What have been your best places to play?
“The greatest experience was with the Summer Jamboree in Senigallia. That whole town was crammed in the streets. It was kind of an out-of-body experience. We just got to play Trees in Dallas with the Rev and Slim Jim Phantom from the Stray Cats and that was quite an experience. The best places are where the sound guy is in the pocket, he’s nailing the tone and the sound. You can hear everything, and the crowd is energised. Those are the best times.”
Did winning an Ameripolitan Award in 2019 give your profile a boost?
“Oh absolutely. That was the first real gig I got to play in Memphis. Dale Watson and Celine Lee are amazing leading that Americana, roots award deal, paying homage to a lot of the greats and giving us an opportunity to be seen by a bigger audience. Winning the award was a very humbling experience, too, and I had it given to me by one of my mentors, somebody I’ve always looked up to, James Intveld. That was really neat, standing on that stage and having him announce that.”
Is it true that President Bill Clinton wrote to you after you recorded We’ll Never Stop Crying about the 1995 Oklahoma City bombing?

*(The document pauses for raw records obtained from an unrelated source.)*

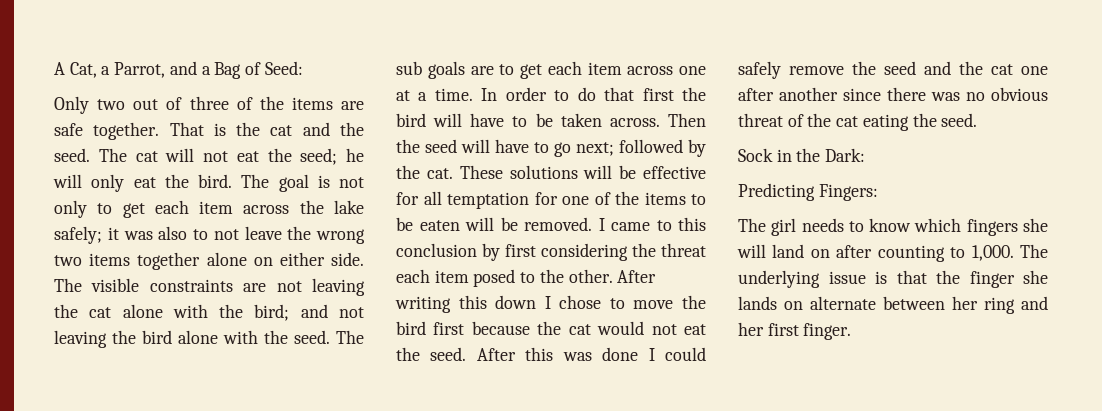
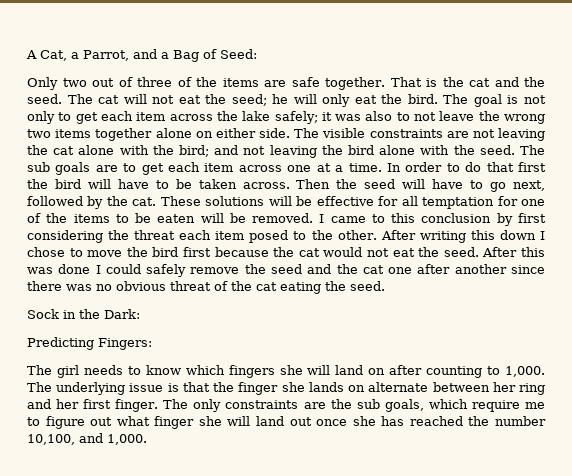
- Then the seed will have to go next; followed by the cat.
+ Then the seed will have to go next, followed by the cat.
+ The only constraints are the sub goals, which require me to figure out what finger she will land out once she has reached the number 10,100, and 1,000.

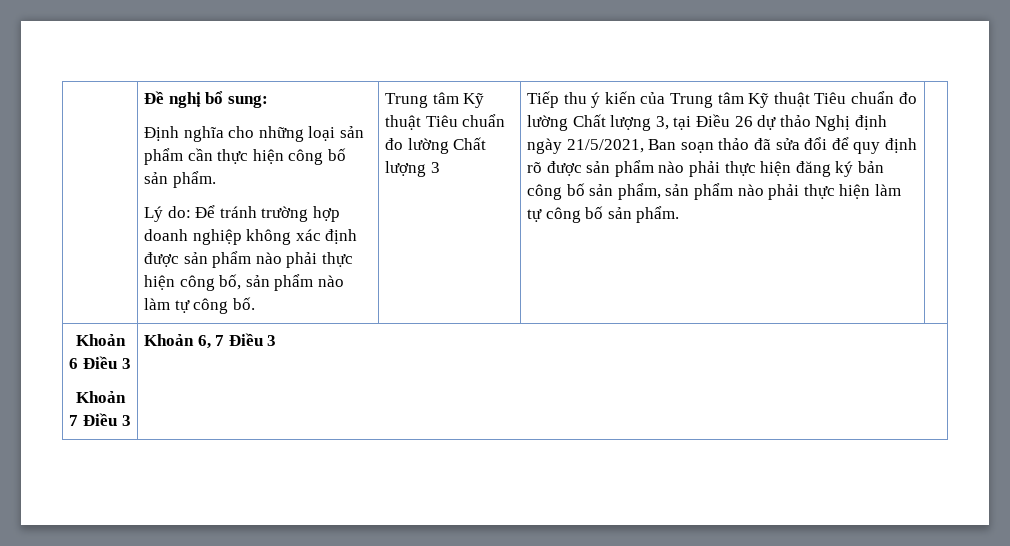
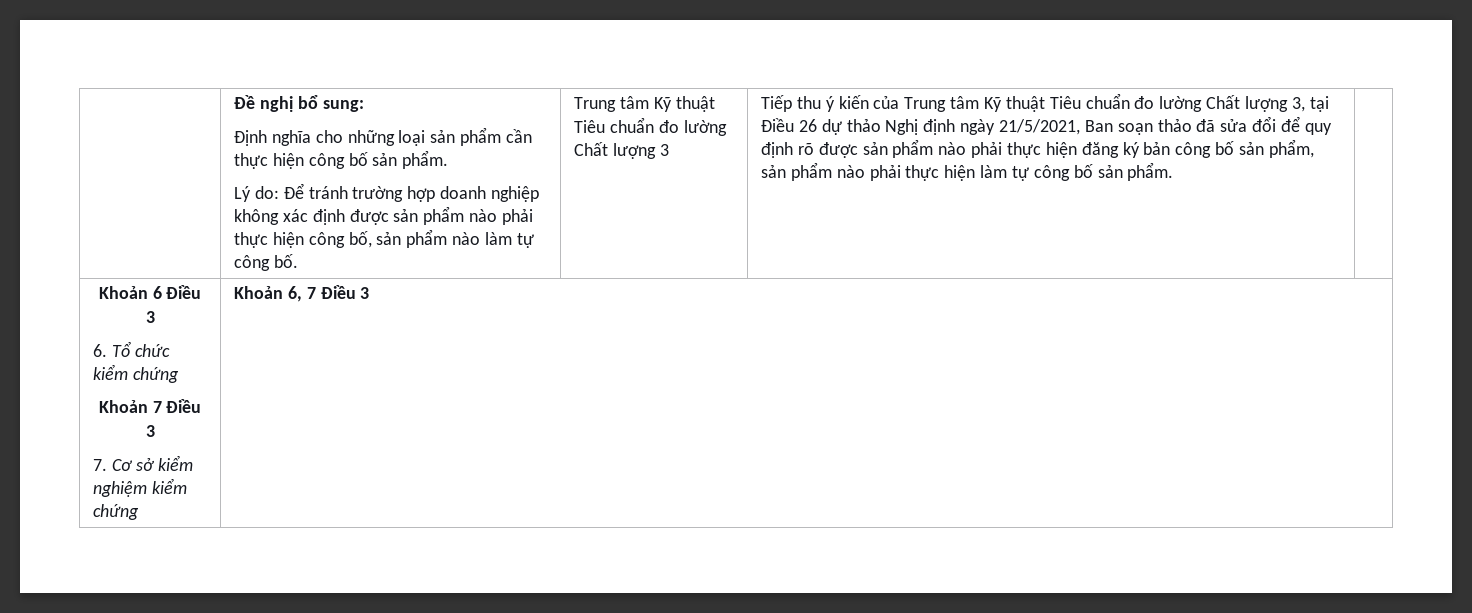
  Khoản 6 Điều 3
- Khoản 7 Điều 3 | Khoản 6, 7 Điều 3
+ 6. Tổ chức kiểm chứng
+ Khoản 7 Điều 3
+ 7. Cơ sở kiểm nghiệm kiểm chứng | Khoản 6, 7 Điều 3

“He gave me a letter of commendation. We cut that here at a radio station that’s been around, I believe, since the 50s, KOMA. The only time that was available off-air was at three in the morning, so we went there and cut it then, then they played it on the TV stations and radio stations. Bill Clinton wrote me a letter, that was pretty amazing. That was my senior year of high school, and my high school was far from downtown, but we heard it at 9.02 in the morning when it happened. As far as my brother and I knew, our parents were supposed to be there at the building at 9am. Of course, we didn’t have cellphones back then, so we were frantic. Coming from that possibility of losing our parents and everyone else losing their children and their family, that’s how that came about. My dad overslept, so that worked out, but it was tragic for everybody. It just hit me to write a song about it.”